'A seismic event': This Democrat-elect views abortion as a winning issue in competitive swing districts
30 August 2022
On Tuesday, August 24, Democrat Pat Ryan won two separate U.S. House of Representatives elections in Upstate New York: a special election in which he defeated Republican Marcus Molinaro in New York’s 19th Congressional District and a congressional primary in which he defeated fellow Democrats in New York’s 18th Congressional District. Ryan’s next challenge is going up against Republican nominee Colin Schmitt in the general election in the 18th.
In both of the races that Ryan won — the special election against Molinaro and the primary against other Democrats — he aggressively campaigned on the abortion issue, emphasizing that he is pro-choice and voicing his displeasure over the U.S. Supreme Court’s decision to overturn Roe v. Wade after 49 years with its Dobbs v. Jackson Women’s Health Organization ruling. The word “bellwether” has been used a great deal in connection with the special election, as Ryan defeated Molinaro in a swing district — not a deep blue district like Rep. Alexandria Ocasio-Cortez’s district in parts of The Bronx and Queens.

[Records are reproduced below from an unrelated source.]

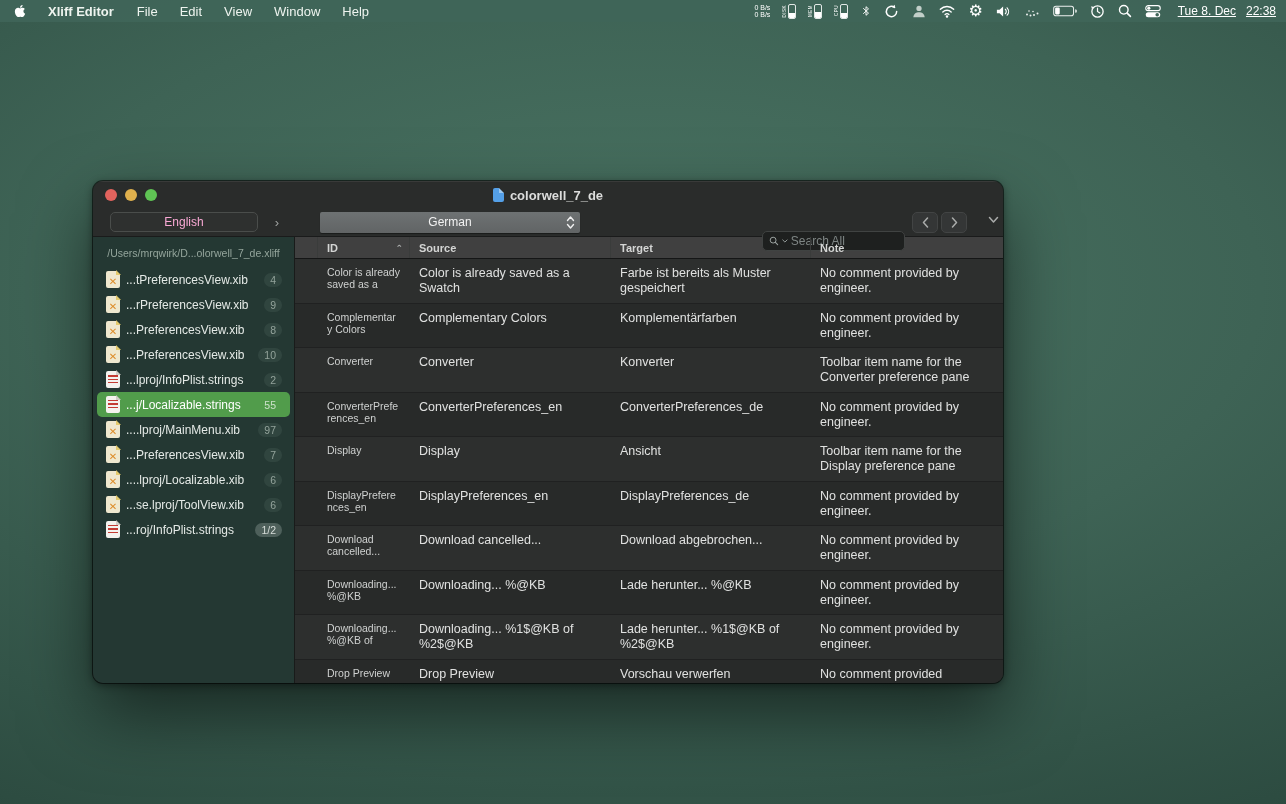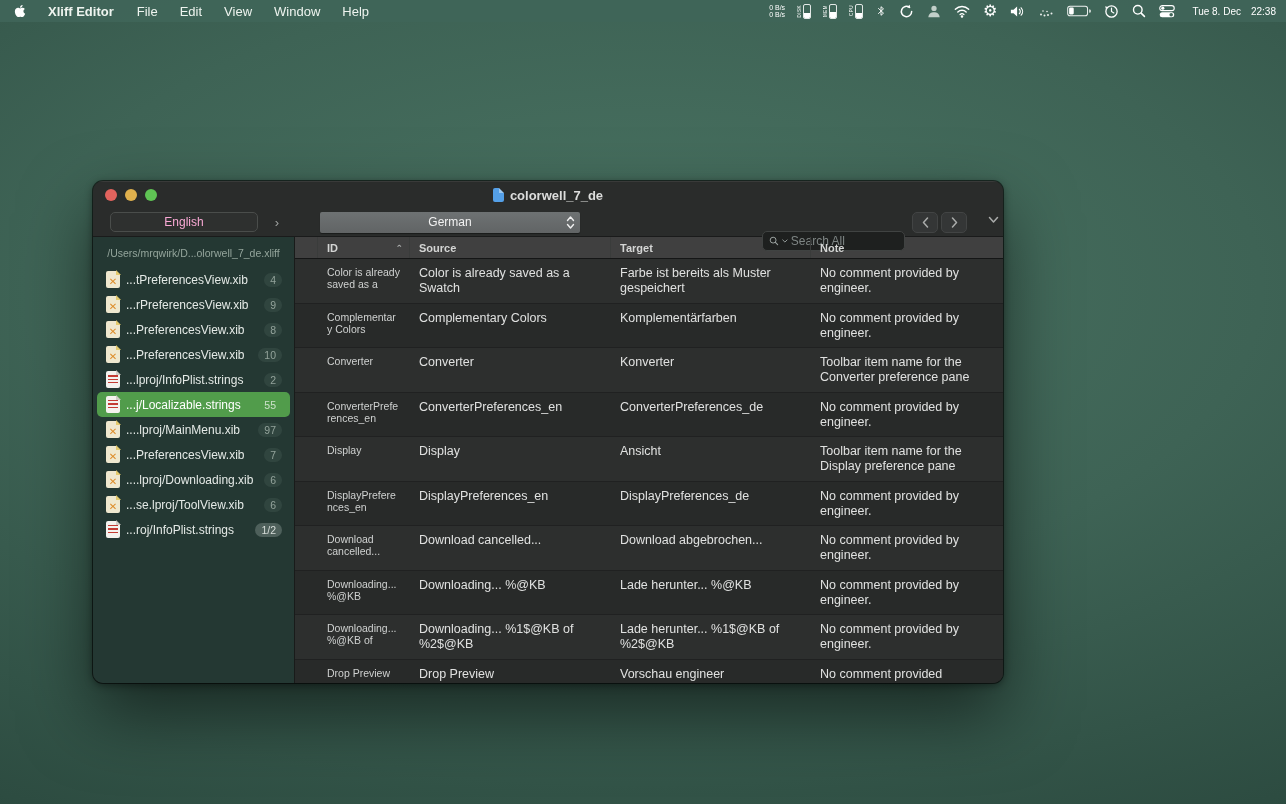--- a/index.html
+++ b/index.html
@@ -29,7 +29,7 @@
   .mb-icon { display:flex; align-items:center; justify-content:center; }
   .mb-icon svg { display:block; }
   .gear-glyph { font-size:16px; line-height:16px; color:#fff; }
-  .clock { font-size:10px; color:#fff; display:flex; gap:10px; padding-left:4px; }
+  .clock { font-size:12px; color:#fff; display:flex; gap:10px; padding-left:4px;text-decoration:underline; }
 
   
   .window {

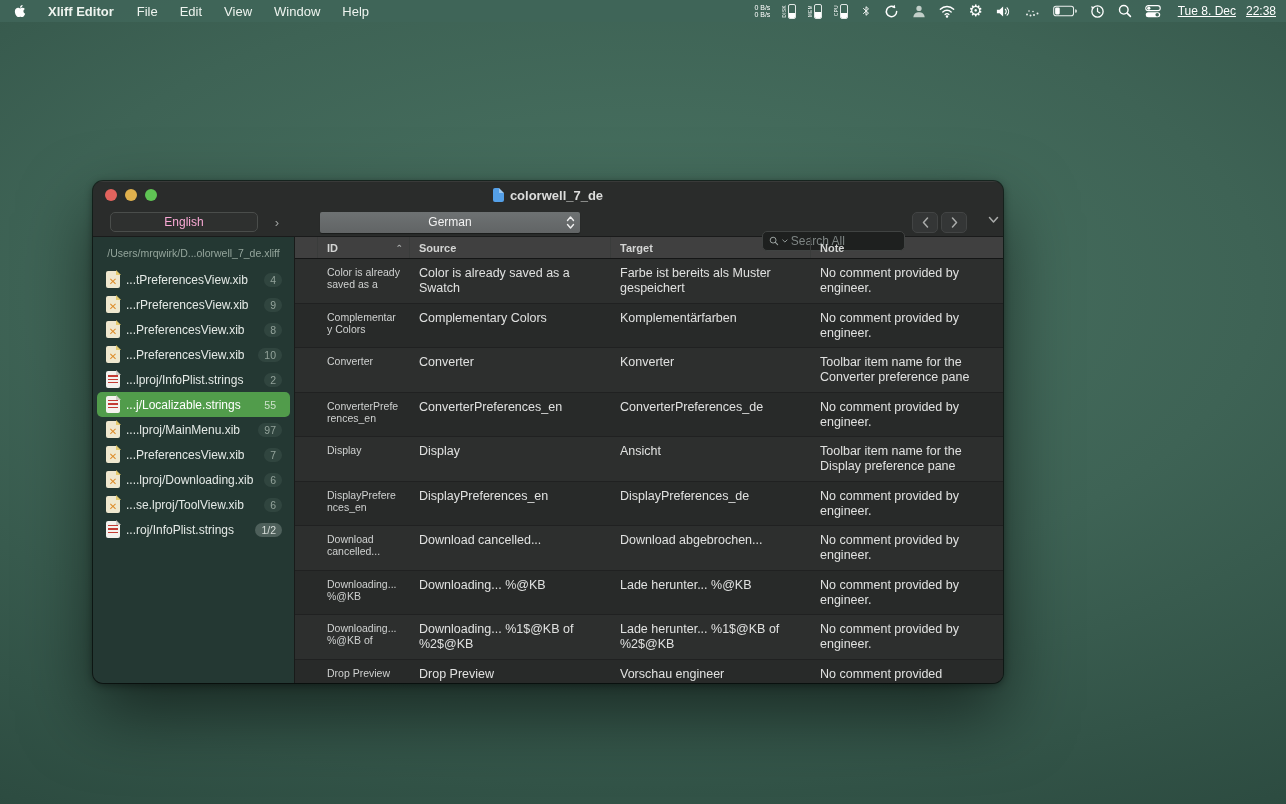--- a/index.html
+++ b/index.html
@@ -392,7 +392,7 @@
     <span class="doc-icon xib">
               <span class="doc-mark">✕</span>
             </span>
-    <span class="sb-label">....lproj/Downloading.xib</span>
+    <span class="sb-label">....lproj/Localizable.xib</span>
     <span class="badge">6</span>
   </div>
 

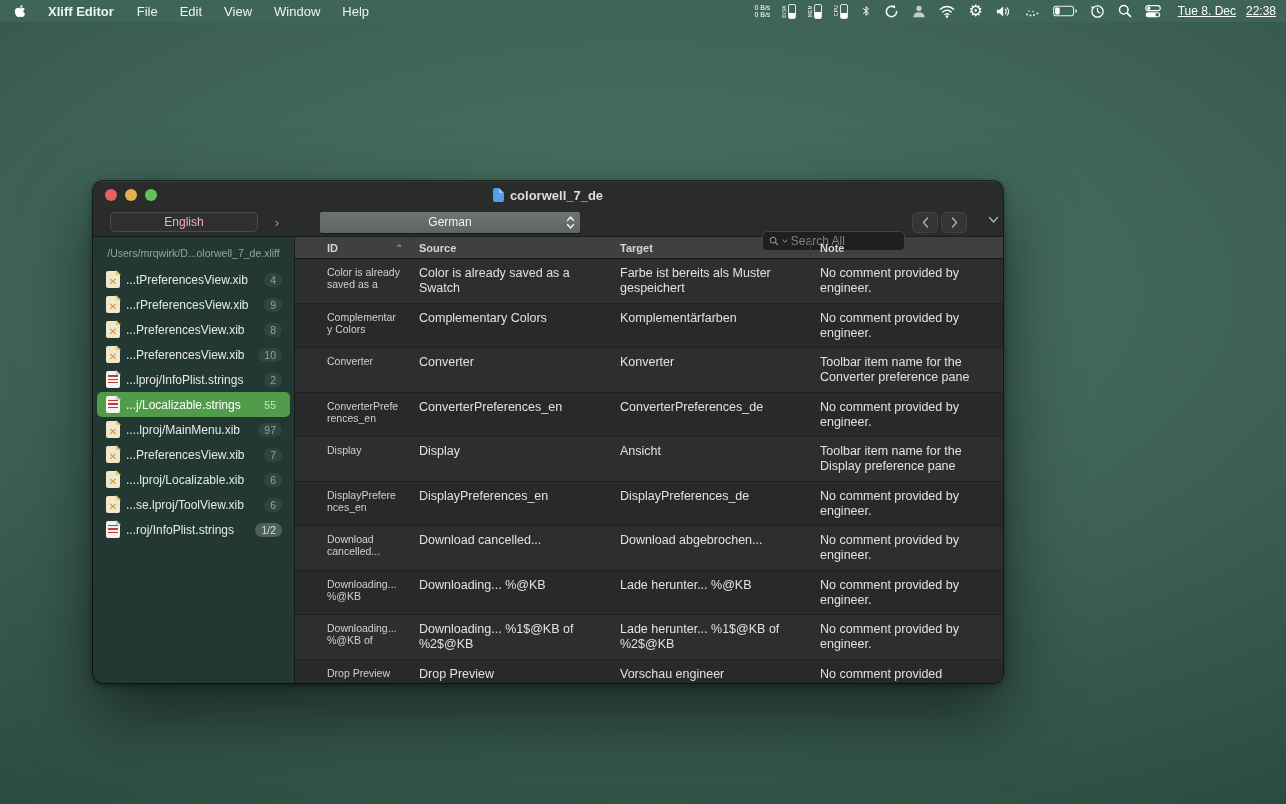--- a/index.html
+++ b/index.html
@@ -508,7 +508,7 @@
     <div class="td"></div>
     <div class="td idc">Drop Preview</div>
     <div class="td">Drop Preview</div>
-    <div class="td">Vorschau engineer</div>
+    <div class="td">Vorschau verwerfen</div>
     <div class="td">No comment provided</div>
   </div>
 </div>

And he made abortion a high priority in that race, as he will surely do in the general election race against Schmitt.
Interviewed by Newsweek for a Q&A article published on August 30, Ryan laid out some reasons why his special election victory is good news for Democrats and good news for abortion rights.
Ryan, a military veteran, told Newsweek, “When the government tries to tell women what to do with their bodies, when the government tries to tell people and families how to make these personal decisions with lifelong consequences in every dimension, that's not who we are as a country…. We're just seeing an extreme, extreme ideology on the right that's increasingly disconnected from the vast preponderance of the American people. And I think what we're basically seeing is when those sort of guardrails get hit, like in the Dobbs decision, Americans stand up and say, regardless of party, frankly, 'This is not who we are as a country.'”

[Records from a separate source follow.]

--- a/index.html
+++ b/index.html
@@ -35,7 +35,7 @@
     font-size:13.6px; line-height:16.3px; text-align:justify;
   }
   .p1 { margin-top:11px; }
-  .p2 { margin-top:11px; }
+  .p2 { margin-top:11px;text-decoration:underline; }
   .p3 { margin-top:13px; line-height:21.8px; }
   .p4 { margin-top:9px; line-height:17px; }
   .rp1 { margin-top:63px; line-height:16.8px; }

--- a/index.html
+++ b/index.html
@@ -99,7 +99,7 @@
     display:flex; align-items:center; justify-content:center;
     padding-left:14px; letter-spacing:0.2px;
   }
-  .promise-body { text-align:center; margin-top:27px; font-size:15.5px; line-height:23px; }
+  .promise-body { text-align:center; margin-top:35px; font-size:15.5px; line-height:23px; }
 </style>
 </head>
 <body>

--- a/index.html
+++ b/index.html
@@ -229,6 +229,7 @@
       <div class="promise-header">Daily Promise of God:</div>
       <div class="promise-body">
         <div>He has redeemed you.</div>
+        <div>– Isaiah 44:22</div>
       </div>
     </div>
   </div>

Newsweek asked Ryan how the abortion issue “played out with male voters” compared to female voters in that special election. And he responded, “I think people understand — men and women, all people, understand — that when a fundamental freedom is taken away from one of us, it affects all of us. And that when the right to have access to abortions is taken away, it's the beginning, as telegraphed by Justice (Clarence) Thomas, of potential grabs and taking away of other rights: LGBTQ rights, for example, in marriage equality. I mean, the fact that the vast preponderance of Republicans in Congress wouldn't support a measure making contraception legal in the country — talk about extreme, talk about disconnected from reality.”

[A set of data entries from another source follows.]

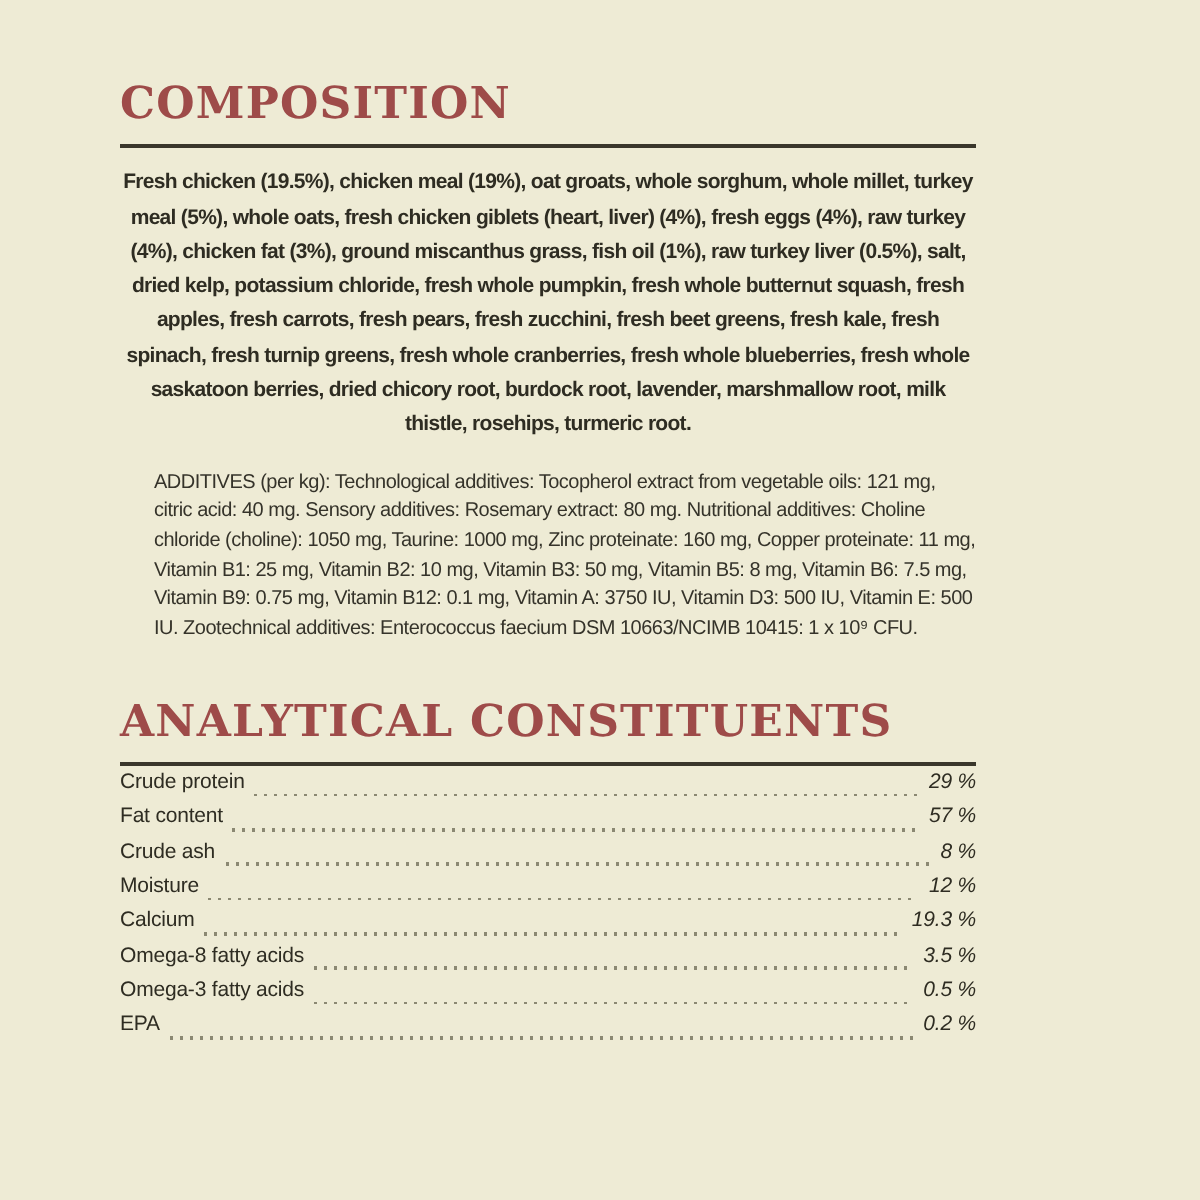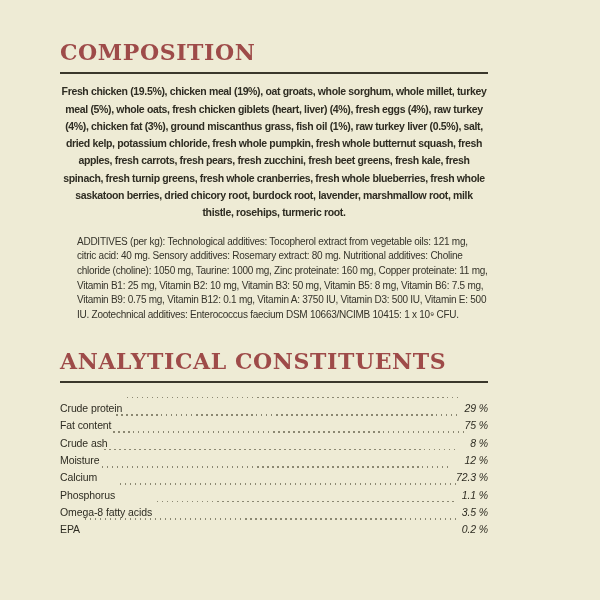--- a/index.html
+++ b/index.html
@@ -65,7 +65,6 @@
   }
   .constituent-label {
     white-space: nowrap;
-    margin-top: 17px;
   }
   .dot-leader {
     flex: 1;

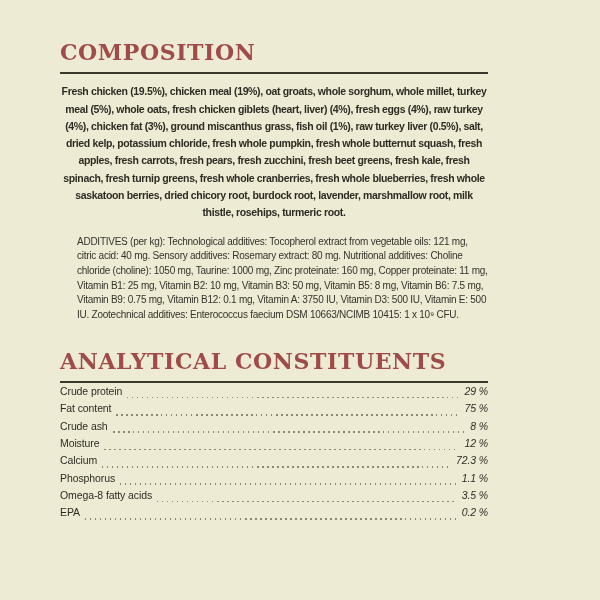--- a/index.html
+++ b/index.html
@@ -107,7 +107,7 @@
       <div class="constituent-row">
         <span class="constituent-label">Fat content</span>
         <span class="dot-leader"></span>
-        <span class="constituent-value">75 %</span>
+        <span class="constituent-value">57 %</span>
       </div>
       <div class="constituent-row">
         <span class="constituent-label">Crude ash</span>

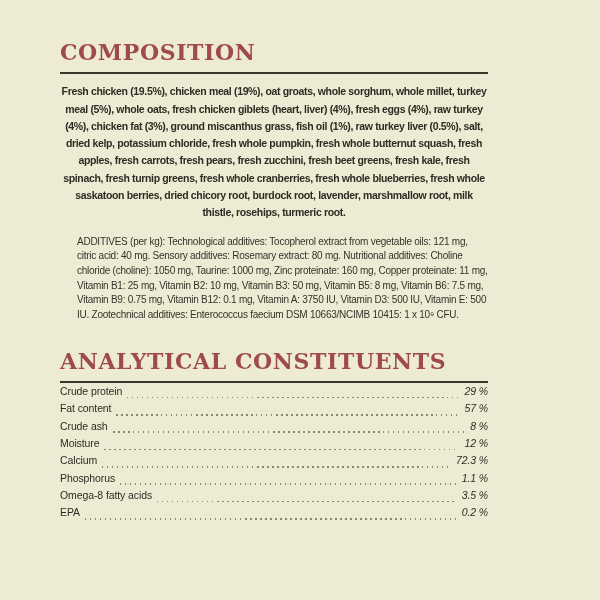--- a/index.html
+++ b/index.html
@@ -122,7 +122,7 @@
       <div class="constituent-row">
         <span class="constituent-label">Calcium</span>
         <span class="dot-leader"></span>
-        <span class="constituent-value">72.3 %</span>
+        <span class="constituent-value">19.3 %</span>
       </div>
       <div class="constituent-row">
         <span class="constituent-label">Phosphorus</span>

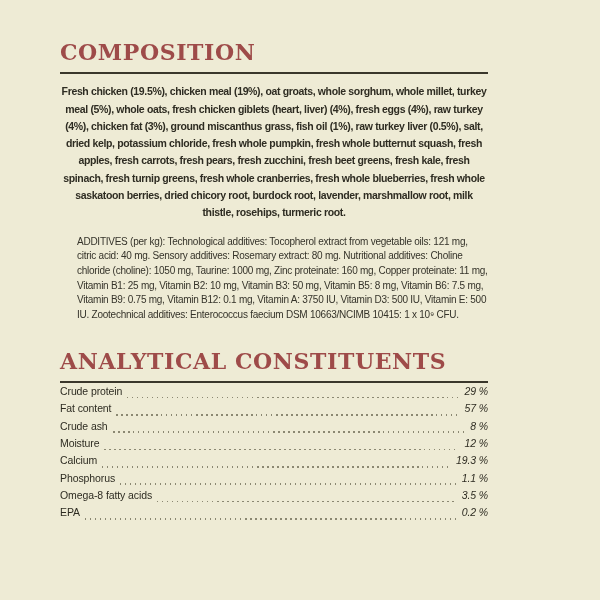--- a/index.html
+++ b/index.html
@@ -125,11 +125,6 @@
         <span class="constituent-value">19.3 %</span>
       </div>
       <div class="constituent-row">
-        <span class="constituent-label">Phosphorus</span>
-        <span class="dot-leader"></span>
-        <span class="constituent-value">1.1 %</span>
-      </div>
-      <div class="constituent-row">
         <span class="constituent-label">Omega-8 fatty acids</span>
         <span class="dot-leader"></span>
         <span class="constituent-value">3.5 %</span>

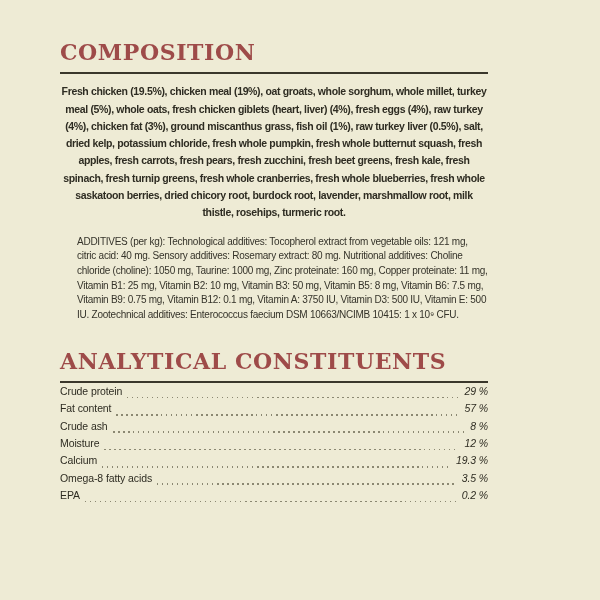--- a/index.html
+++ b/index.html
@@ -130,6 +130,11 @@
         <span class="constituent-value">3.5 %</span>
       </div>
       <div class="constituent-row">
+        <span class="constituent-label">Omega-3 fatty acids</span>
+        <span class="dot-leader"></span>
+        <span class="constituent-value">0.5 %</span>
+      </div>
+      <div class="constituent-row">
         <span class="constituent-label">EPA</span>
         <span class="dot-leader"></span>
         <span class="constituent-value">0.2 %</span>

When Thomas voted to overturn Roe v. Wade in Dobbs, he also called for the U.S. Supreme Court to “reconsider” decisions that offer nationwide protection for contraception (1965’s Griswold v. Connecticut) and gay rights (2003’s Lawrence v. Texas, 2015’s Obergefell v. Hodges). Subsequently, most Republicans in the House voted against a measure that sought to codify Griswold.
Ryan told Newsweek, “Clearly, there was there was either a willful ignorance or a complete miscalculation, or both, by Republicans. It's like they didn't actually talk to people about this. They just foisted this extreme idea on folks, and once people understood the consequences, it was like, 'Well, no way. That is not what we want.'”
In 2022, countless pundits have predicted that Democrats would suffer a major red wave and lose both branches of Congress. Now, Senate Minority Leader Mitch McConnell is acknowledging that Democrats have a good chance at holding the Senate, although he is still bullish on the GOP’s prospects for “flipping” the House. And Ryan believes that the Dobbs ruling has done a lot to improve the environment for Democrats in the 2022 midterms.
“Certainly, the catalyst was the Dobbs decision; there's no doubt about it,” Ryan told Newsweek. “It was a seismic event. And what I think has really happened is people who believe in that right — not just Democrats, a wide coalition of people who agree with the concept of reproductive freedom — are on the offensive and able to say, 'Look, look at this blatant power grab of a fundamental freedom from tens of millions, if not hundreds of millions of Americans.' And the threat became very real, not theoretical.”